> [WORK TASK]: Transcribe, word for word and without additions, each line below from the one containing "Wind Speed (AVG km/h), May 21: none -> 2.6" through the one containing "Wind Speed (MAX km/h), May 21: none -> 12.7", both ends included.

> [GIVEN ENTRIES]:

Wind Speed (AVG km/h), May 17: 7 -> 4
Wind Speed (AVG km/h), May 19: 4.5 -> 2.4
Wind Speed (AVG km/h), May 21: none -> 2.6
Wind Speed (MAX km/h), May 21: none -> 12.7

* * *

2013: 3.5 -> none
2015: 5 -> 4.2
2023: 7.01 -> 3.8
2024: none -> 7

> [RESPONSE BELOW]:
Wind Speed (AVG km/h), May 21: none -> 2.6
Wind Speed (MAX km/h), May 21: none -> 12.7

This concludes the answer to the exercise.